Crude oil storage levels in Cushing, Okla., reached a record high last week as nationwide stockpiles continued to grow, fueling worry that storage capacity limitation will trigger a new slide in oil prices.
New data from the U.S. Energy Information Administration released yesterday show that the 54.4 million barrels of crude in storage at the "pipeline crossroads of the world" is the highest on record.
Following several years of infrastructure build-out, though, total storage in Cushing was just 77 percent filled, the agency said, a dramatic climb from a low of 27 percent utilization as recently as last October, but still below the 91 percent usage level seen in March 2011, shortly after EIA started tracking it.
Cushing is home to nearly 20 percent of the country's commercial crude storage, EIA said, and full tanks there mirror a situation seen nationwide with inventories currently at 458 million barrels out of a total that may not be far above 500 million barrels.
Nationwide, commercial oil storage is up 9.6 million barrels over the last week -- and 22 percent higher than a year ago at this time.
But storage rates in Cushing are particularly important because it is the delivery point from which the West Texas Intermediate (WTI) crude price benchmark is set.
WTI has traded at a discount of about $10 per barrel to the price of the European benchmark Brent over the past month, in part because of continued strong domestic production, and analysts worry that filling up the working storage capacity at Cushing will push oil prices down into the range of $20 per barrel as producers run out of places to stash the surplus.
Andrew Lipow, the president of Houston-based consulting firm Lipow Oil Associates, said in an interview that he expects storage in Cushing to reach about 65 million barrels by the middle of April. "That is, in my opinion, operationally full for Cushing, Okla., based on what's in use there and how high we can fill," given the need for some working space to allow movement of product into and out of storage, he said.
Analysts debate what total working storage amount is available nationwide, but the total can be misleading because of transportation constraints. Storage that is technically available in Ohio, for example, doesn't help a Bakken producer with pipeline access only to Cushing.
Still, EIA noted that new pipelines into and out of Cushing mean that inventory levels can swing more quickly than they could in the past. Week-to-week swings in recent months can run to 2.2 million barrels, while in previous years the swings were more often in the range of 0.5 million to 1 million barrels in or out, the agency said.
EIA said last week that the United States now has more days of oil supply than at any time over the last 30 years, based on expected March refinery runs.
"The big question is, how high can that 458 [million] number go?" Lipow said, referring to total domestic storage levels. "It's my opinion ... that the industry can store well over 500 million barrels ... and possibly up to 525 million to 550 million barrels before we run out of tankage."
Storage rates will eventually fall if refineries start increasing their demand for crude, if Canada starts to export more oil to non-U.S. destinations or if a form of lightly processed crude oil called processed condensates is exported more, Lipow noted.
While raw crude cannot be exported from the United States, lightly processed condensates can be shipped as refined petroleum products if they meet certain requirements.
The Commerce Department's Bureau of Industry and Security in January issued a policy update in the form of a new "frequently asked questions" section on its website that said companies could self-certify that their condensates met the guidelines for export, instead of requiring explicit rulings to that effect (EnergyWire, Jan. 6).
Some stakeholders have said that change has limited impact because the guidance remains murky, but Lipow said the change is significant and that processed condensate exports are already growing and will continue to increase over the next several months.
"More and more companies are willing to export without a private letter ruling," Lipow said, adding that shipments have increased from about 30,000 to 40,000 barrels per day at the end of last year, before the clarification, to 100,000 to 120,000 barrels per day now based on reported sales and ship sightings.
Joanne Shore, the chief industry analyst for the American Fuel & Petrochemical Manufacturers association, said the main factor driving current storage levels is the unusual contango price structure that puts a higher value on crude futures than on the present price (EnergyWire, March 19).
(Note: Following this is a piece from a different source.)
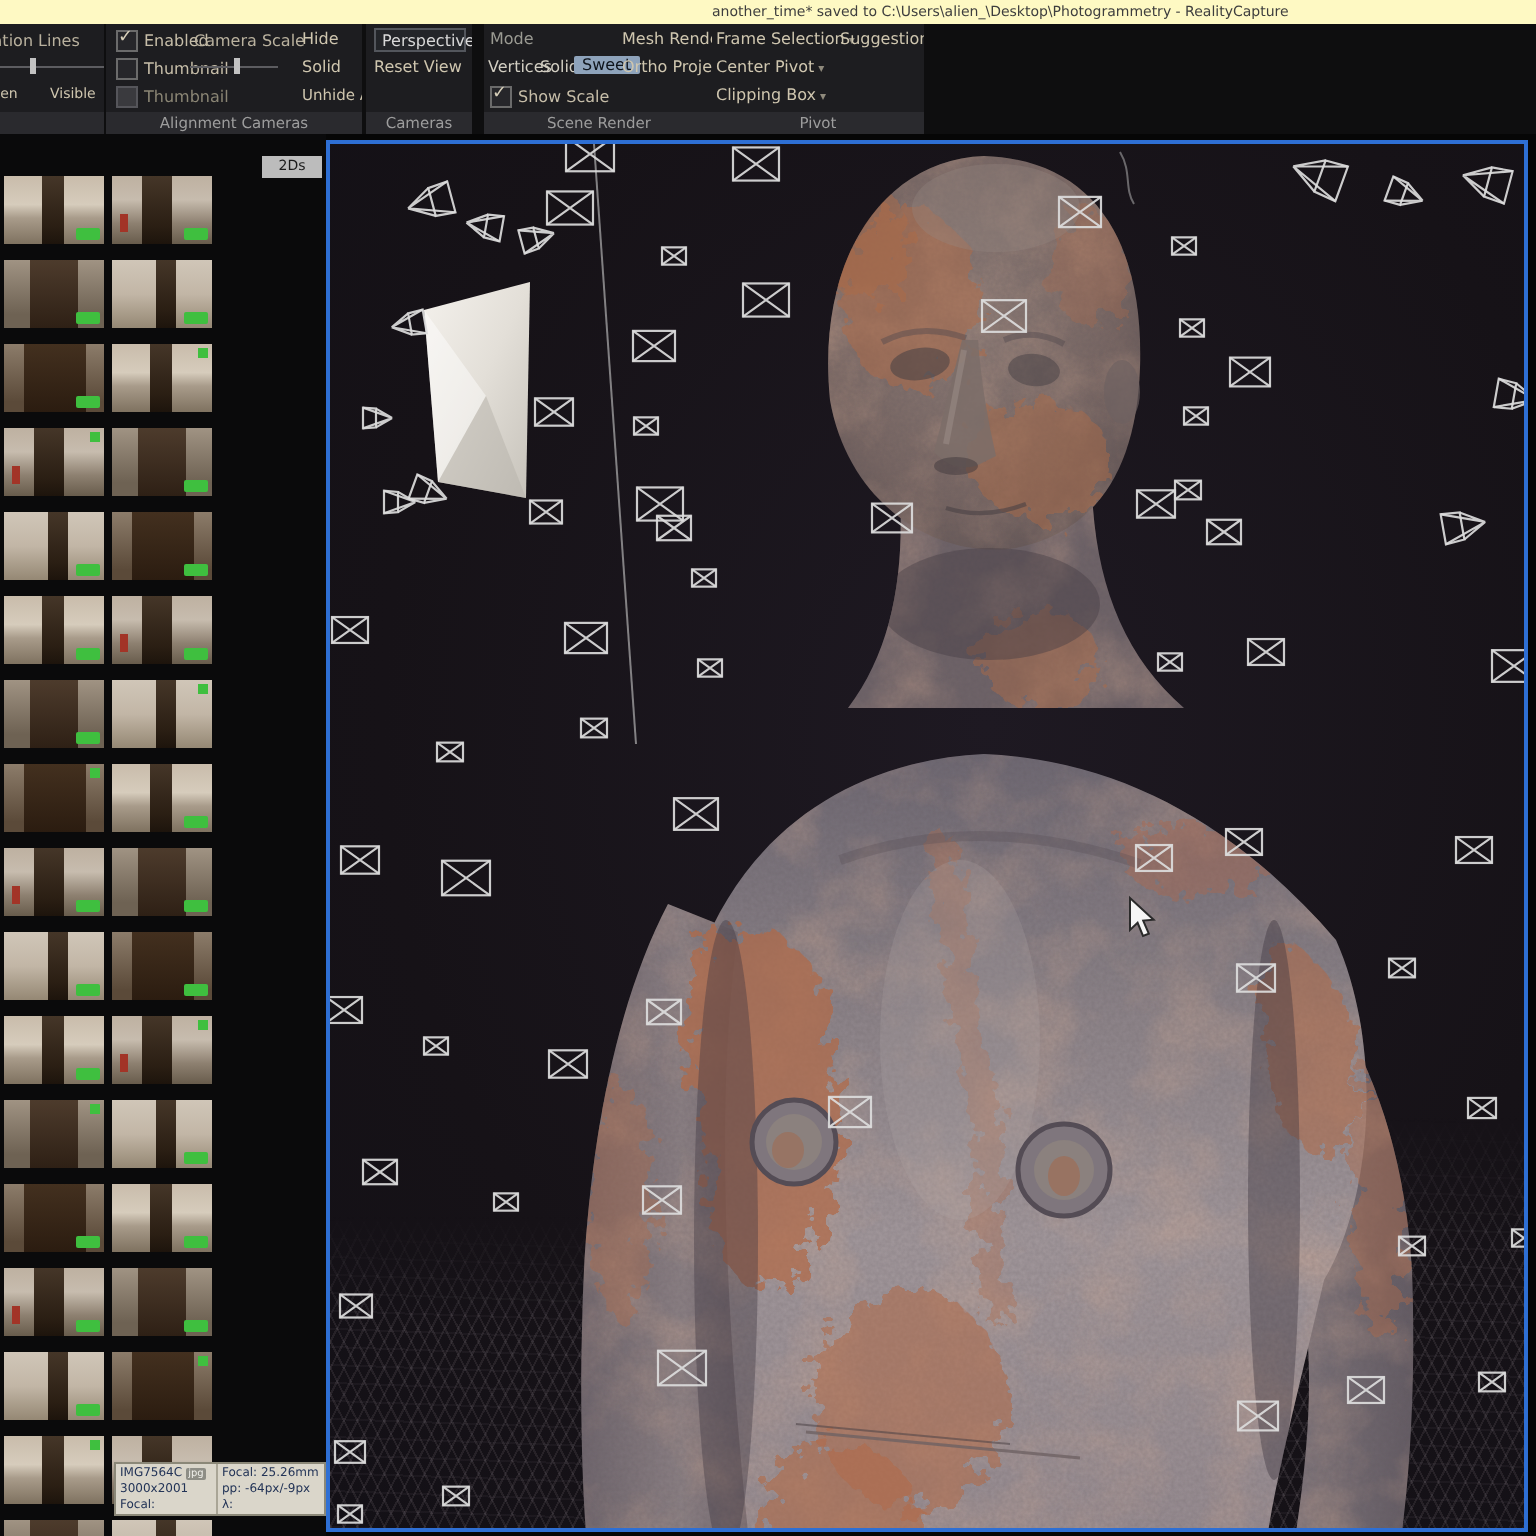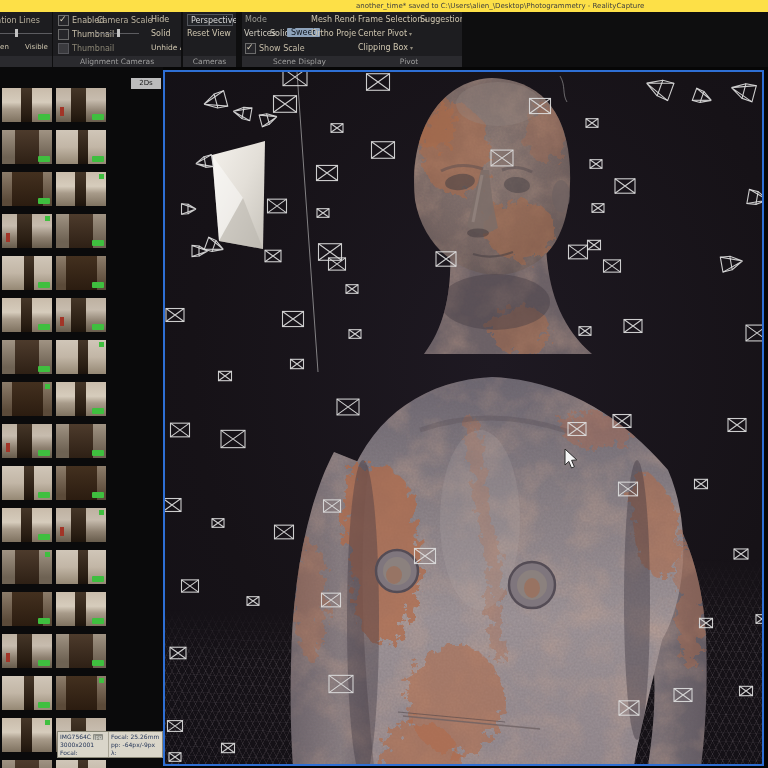"another_time* saved to" #titlebar { background: #fde047 -> #fef9c3 }
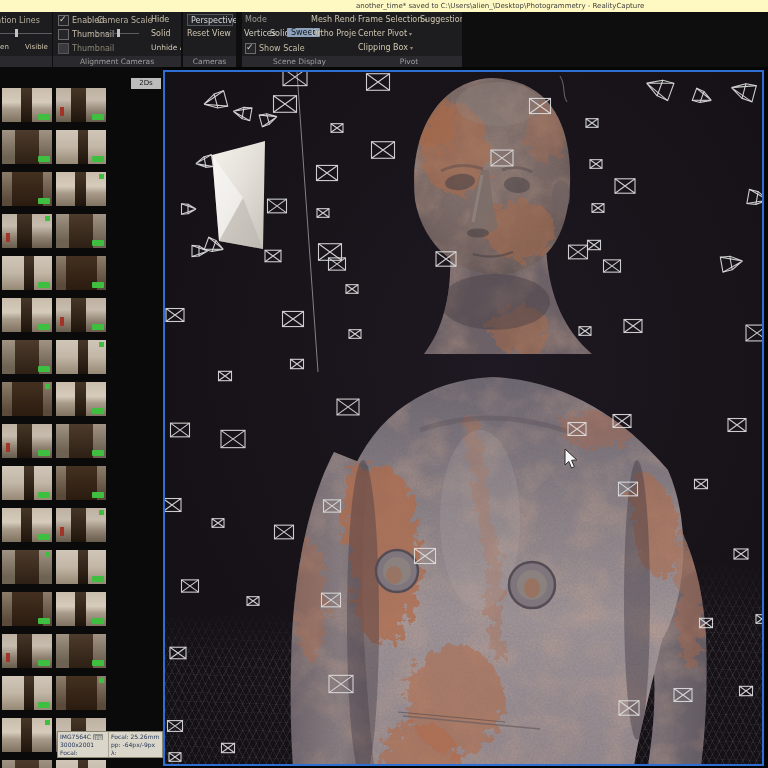"Scene Display" div.sect { text: Display -> Render }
But she said planned and unplanned refinery outages are also contributing to the storage glut.
Many domestic refineries have had shutdowns over the past weeks to shift equipment for the production of the summer gasoline formula, a slightly different fuel mix that accounts for seasonal emissions differences.
"Historically, when refiners went into maintenance, and when refiners relied on waterborne imports" of oil, they put a hold on those shipments for the duration of the shutdown, Shore said. "But with domestic production, that crude oil keeps coming down that pipeline," she said, leading to a buildup in stocks during maintenance.
"But the size of the stocks here, most people agree, is the world's oversupply situation and the resulting contango market," she added.
Shore said that as gasoline demand picks up with the warmer months and refineries come out of maintenance, crude runs are expected to pick up somewhat.